> **Records from a dataset**
=== Begin Enclosure ===
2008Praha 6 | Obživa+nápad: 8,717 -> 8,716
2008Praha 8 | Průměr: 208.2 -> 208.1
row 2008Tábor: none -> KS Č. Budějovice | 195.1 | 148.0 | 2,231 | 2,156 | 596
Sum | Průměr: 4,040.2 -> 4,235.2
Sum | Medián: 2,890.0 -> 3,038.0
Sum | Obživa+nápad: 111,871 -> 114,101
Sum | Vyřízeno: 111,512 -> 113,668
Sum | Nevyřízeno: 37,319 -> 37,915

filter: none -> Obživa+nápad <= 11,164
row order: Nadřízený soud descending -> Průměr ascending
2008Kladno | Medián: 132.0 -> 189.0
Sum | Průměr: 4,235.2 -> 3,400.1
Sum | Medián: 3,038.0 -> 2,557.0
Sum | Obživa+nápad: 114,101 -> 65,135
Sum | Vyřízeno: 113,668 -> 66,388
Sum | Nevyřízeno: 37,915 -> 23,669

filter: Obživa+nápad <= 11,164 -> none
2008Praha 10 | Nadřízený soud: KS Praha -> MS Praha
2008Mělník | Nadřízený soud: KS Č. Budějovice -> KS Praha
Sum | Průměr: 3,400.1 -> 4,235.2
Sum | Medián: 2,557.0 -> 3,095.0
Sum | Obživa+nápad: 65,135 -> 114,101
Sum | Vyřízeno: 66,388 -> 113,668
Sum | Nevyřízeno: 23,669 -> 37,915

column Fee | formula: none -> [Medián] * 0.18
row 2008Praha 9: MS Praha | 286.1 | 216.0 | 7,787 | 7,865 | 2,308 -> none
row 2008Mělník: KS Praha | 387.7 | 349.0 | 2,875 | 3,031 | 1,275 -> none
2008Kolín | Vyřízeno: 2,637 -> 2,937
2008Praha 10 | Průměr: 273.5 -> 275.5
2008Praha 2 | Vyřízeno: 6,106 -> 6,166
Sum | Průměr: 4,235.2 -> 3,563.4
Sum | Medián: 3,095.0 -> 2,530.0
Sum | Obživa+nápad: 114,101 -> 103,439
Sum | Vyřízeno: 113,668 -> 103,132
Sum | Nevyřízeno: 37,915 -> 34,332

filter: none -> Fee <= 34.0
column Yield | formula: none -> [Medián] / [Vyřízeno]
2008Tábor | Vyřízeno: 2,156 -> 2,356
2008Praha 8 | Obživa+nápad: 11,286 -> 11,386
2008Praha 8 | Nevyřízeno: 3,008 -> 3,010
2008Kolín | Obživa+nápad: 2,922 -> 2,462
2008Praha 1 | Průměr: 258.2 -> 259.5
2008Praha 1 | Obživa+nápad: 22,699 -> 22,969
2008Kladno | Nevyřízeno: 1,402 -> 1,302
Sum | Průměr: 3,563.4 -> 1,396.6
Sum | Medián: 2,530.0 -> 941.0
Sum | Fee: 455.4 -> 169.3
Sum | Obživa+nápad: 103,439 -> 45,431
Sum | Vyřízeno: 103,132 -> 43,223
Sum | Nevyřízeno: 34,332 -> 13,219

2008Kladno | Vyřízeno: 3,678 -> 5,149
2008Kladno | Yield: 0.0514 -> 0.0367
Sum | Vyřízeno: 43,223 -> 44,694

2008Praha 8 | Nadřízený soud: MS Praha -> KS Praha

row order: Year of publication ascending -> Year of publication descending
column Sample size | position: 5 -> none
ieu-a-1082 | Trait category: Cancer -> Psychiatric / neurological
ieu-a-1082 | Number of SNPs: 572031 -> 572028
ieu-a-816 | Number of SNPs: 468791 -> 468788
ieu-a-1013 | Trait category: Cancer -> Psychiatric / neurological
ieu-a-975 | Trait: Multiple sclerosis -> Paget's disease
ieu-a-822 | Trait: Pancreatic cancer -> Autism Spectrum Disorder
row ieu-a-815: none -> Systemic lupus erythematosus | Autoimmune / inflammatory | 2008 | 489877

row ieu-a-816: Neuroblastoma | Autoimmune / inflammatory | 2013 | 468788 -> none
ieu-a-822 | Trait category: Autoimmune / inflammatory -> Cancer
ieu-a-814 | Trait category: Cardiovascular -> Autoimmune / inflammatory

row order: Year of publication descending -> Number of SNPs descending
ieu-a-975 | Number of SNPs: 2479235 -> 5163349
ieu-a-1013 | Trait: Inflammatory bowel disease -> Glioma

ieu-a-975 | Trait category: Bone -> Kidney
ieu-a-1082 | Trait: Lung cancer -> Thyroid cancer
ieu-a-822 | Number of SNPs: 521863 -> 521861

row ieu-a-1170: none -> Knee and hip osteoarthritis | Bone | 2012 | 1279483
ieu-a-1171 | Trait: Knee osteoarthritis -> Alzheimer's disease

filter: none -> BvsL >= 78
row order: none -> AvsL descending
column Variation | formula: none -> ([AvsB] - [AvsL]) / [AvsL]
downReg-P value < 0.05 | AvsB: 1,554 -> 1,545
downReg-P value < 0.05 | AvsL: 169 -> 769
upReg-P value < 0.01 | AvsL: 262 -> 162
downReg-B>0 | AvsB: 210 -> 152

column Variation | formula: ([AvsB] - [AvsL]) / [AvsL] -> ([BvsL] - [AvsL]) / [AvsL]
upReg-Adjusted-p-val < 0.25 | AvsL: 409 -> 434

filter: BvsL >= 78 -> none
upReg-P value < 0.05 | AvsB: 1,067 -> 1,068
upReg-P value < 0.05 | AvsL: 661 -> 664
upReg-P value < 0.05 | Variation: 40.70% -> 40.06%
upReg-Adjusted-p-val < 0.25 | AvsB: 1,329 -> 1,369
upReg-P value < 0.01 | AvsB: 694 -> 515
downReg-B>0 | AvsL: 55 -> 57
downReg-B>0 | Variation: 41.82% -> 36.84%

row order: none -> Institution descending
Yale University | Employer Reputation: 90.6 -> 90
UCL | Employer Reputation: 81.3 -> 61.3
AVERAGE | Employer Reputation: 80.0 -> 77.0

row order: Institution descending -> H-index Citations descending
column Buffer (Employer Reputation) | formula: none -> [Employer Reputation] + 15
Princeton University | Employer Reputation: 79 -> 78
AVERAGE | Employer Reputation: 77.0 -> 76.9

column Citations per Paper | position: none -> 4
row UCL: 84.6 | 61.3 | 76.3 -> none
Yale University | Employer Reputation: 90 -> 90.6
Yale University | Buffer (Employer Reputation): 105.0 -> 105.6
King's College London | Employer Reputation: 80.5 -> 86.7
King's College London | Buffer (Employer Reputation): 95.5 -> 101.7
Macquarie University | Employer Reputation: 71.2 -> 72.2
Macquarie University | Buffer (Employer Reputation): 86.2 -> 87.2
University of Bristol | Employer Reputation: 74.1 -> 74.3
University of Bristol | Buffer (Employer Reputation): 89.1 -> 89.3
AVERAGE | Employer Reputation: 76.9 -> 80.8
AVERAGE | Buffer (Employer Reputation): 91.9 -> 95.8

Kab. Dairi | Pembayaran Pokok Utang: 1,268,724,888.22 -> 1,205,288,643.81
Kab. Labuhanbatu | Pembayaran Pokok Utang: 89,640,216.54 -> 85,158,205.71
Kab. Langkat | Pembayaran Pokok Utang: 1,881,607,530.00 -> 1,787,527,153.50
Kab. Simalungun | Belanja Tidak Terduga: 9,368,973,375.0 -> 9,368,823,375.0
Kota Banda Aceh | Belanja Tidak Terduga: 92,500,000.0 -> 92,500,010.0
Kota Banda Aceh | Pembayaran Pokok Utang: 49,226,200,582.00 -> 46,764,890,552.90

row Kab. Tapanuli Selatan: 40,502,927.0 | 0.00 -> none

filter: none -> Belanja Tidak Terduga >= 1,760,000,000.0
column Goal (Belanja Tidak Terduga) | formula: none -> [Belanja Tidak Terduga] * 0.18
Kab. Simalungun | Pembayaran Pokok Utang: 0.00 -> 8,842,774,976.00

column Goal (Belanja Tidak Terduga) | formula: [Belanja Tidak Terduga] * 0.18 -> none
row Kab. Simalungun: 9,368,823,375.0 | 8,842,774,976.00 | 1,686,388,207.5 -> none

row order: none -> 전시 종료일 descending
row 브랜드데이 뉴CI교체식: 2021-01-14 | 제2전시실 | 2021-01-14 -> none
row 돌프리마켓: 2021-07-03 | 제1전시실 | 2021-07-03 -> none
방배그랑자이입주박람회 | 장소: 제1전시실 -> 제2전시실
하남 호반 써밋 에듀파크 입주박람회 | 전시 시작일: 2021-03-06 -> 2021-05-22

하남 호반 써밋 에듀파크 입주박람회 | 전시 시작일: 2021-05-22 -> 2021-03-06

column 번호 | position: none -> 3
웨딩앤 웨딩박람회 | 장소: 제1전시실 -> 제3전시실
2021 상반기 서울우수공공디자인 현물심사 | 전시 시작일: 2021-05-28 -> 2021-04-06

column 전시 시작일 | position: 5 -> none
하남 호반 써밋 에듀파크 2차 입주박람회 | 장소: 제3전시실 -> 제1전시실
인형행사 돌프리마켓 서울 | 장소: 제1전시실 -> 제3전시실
=== End Enclosure ===
> **Task**
Give only the lines from the one holding "2008Kolín | Obživa+nápad: 2,922 -> 2,462" through the one holding "ieu-a-1082 | Trait category: Cancer", each restated exactly as it appears above.

> **Answer box**
2008Kolín | Obživa+nápad: 2,922 -> 2,462
2008Praha 1 | Průměr: 258.2 -> 259.5
2008Praha 1 | Obživa+nápad: 22,699 -> 22,969
2008Kladno | Nevyřízeno: 1,402 -> 1,302
Sum | Průměr: 3,563.4 -> 1,396.6
Sum | Medián: 2,530.0 -> 941.0
Sum | Fee: 455.4 -> 169.3
Sum | Obživa+nápad: 103,439 -> 45,431
Sum | Vyřízeno: 103,132 -> 43,223
Sum | Nevyřízeno: 34,332 -> 13,219

2008Kladno | Vyřízeno: 3,678 -> 5,149
2008Kladno | Yield: 0.0514 -> 0.0367
Sum | Vyřízeno: 43,223 -> 44,694

2008Praha 8 | Nadřízený soud: MS Praha -> KS Praha

row order: Year of publication ascending -> Year of publication descending
column Sample size | position: 5 -> none
ieu-a-1082 | Trait category: Cancer -> Psychiatric / neurological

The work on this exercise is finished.